* **WHAT IS BEING ASKED**: Strip out all images, then restate the data verbatim.

(INPUT FOR THIS TASK Opens)

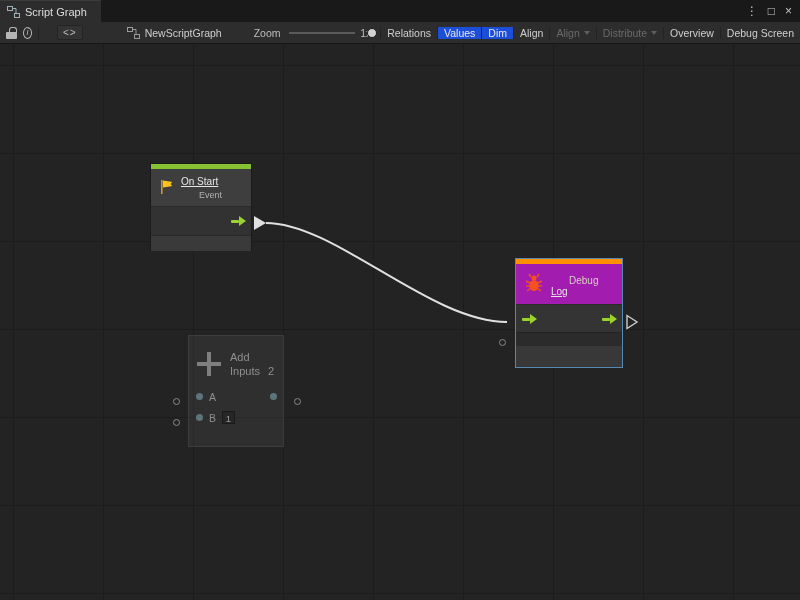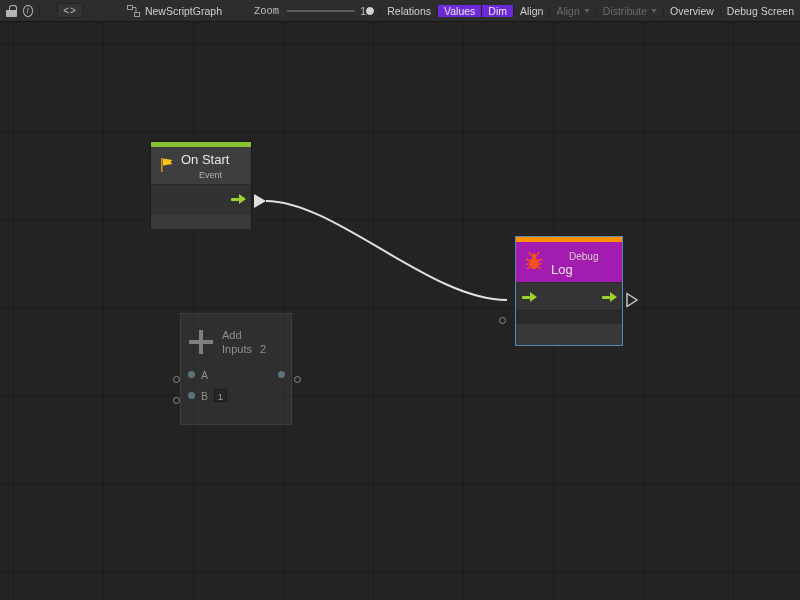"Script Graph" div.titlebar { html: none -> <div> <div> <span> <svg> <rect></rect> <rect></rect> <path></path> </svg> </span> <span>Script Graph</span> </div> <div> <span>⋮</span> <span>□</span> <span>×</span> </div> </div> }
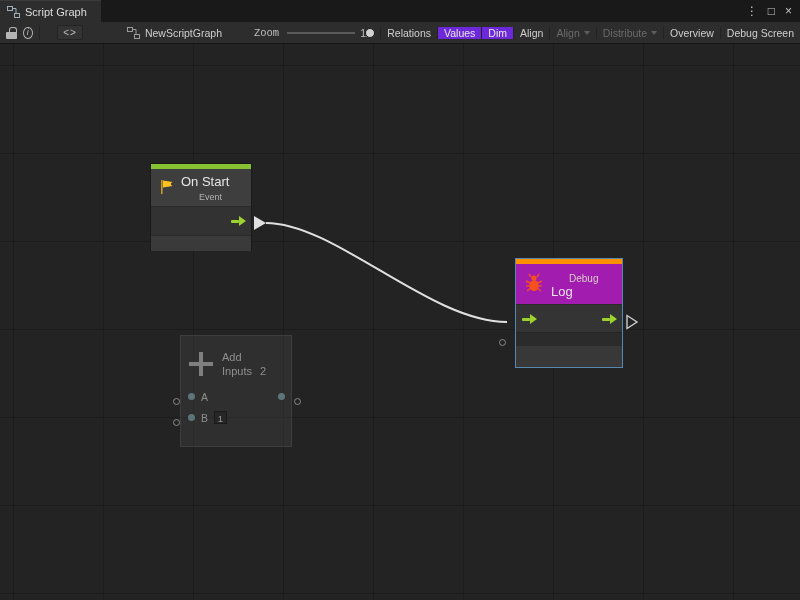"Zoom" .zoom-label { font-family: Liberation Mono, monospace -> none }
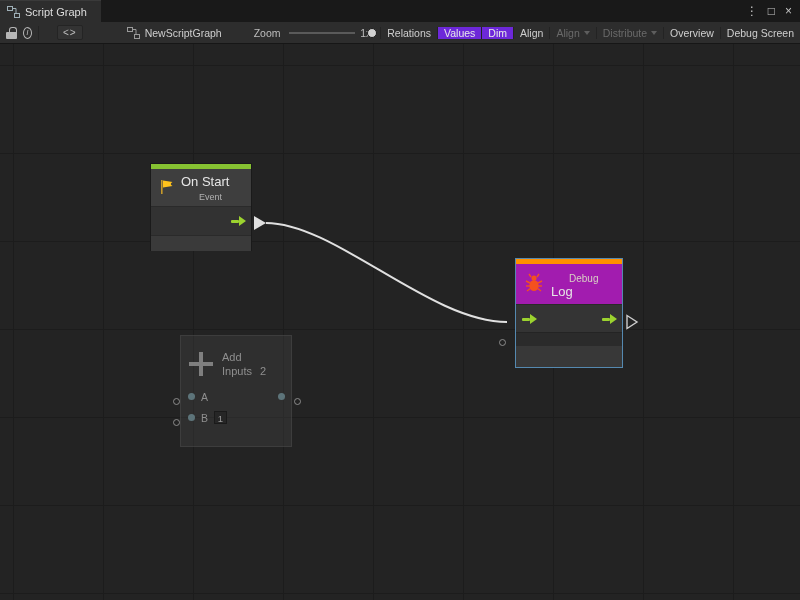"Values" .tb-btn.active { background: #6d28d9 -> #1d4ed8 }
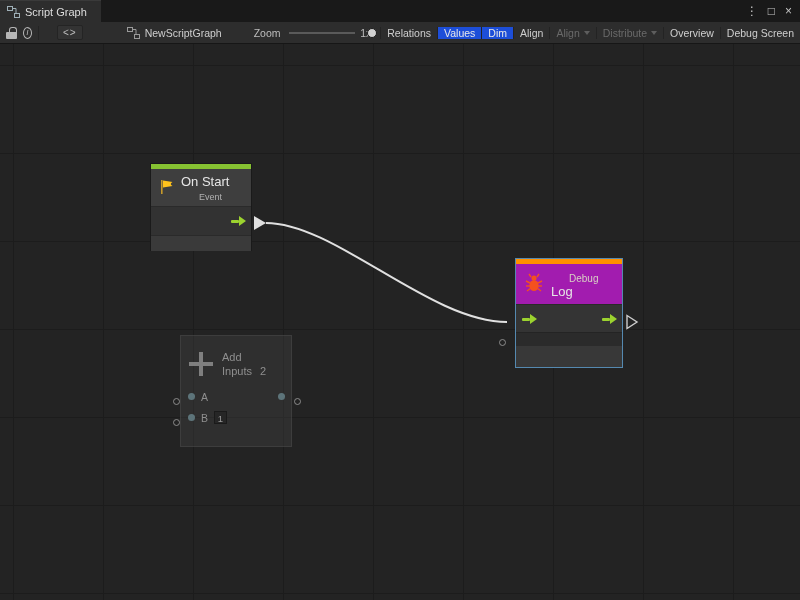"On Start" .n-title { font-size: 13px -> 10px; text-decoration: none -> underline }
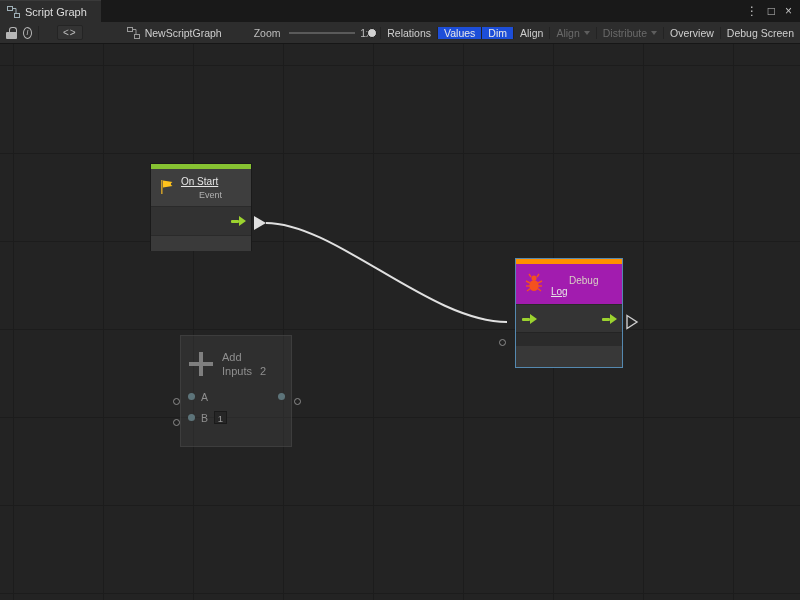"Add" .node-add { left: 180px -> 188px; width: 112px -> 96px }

(INPUT FOR THIS TASK Closes)

* **EXERCISE RESPONSE**:
"Script Graph" div.titlebar { html: none -> <div> <div> <span> <svg> <rect></rect> <rect></rect> <path></path> </svg> </span> <span>Script Graph</span> </div> <div> <span>⋮</span> <span>□</span> <span>×</span> </div> </div> }
"Zoom" .zoom-label { font-family: Liberation Mono, monospace -> none }
"Values" .tb-btn.active { background: #6d28d9 -> #1d4ed8 }
"On Start" .n-title { font-size: 13px -> 10px; text-decoration: none -> underline }
"Add" .node-add { left: 180px -> 188px; width: 112px -> 96px }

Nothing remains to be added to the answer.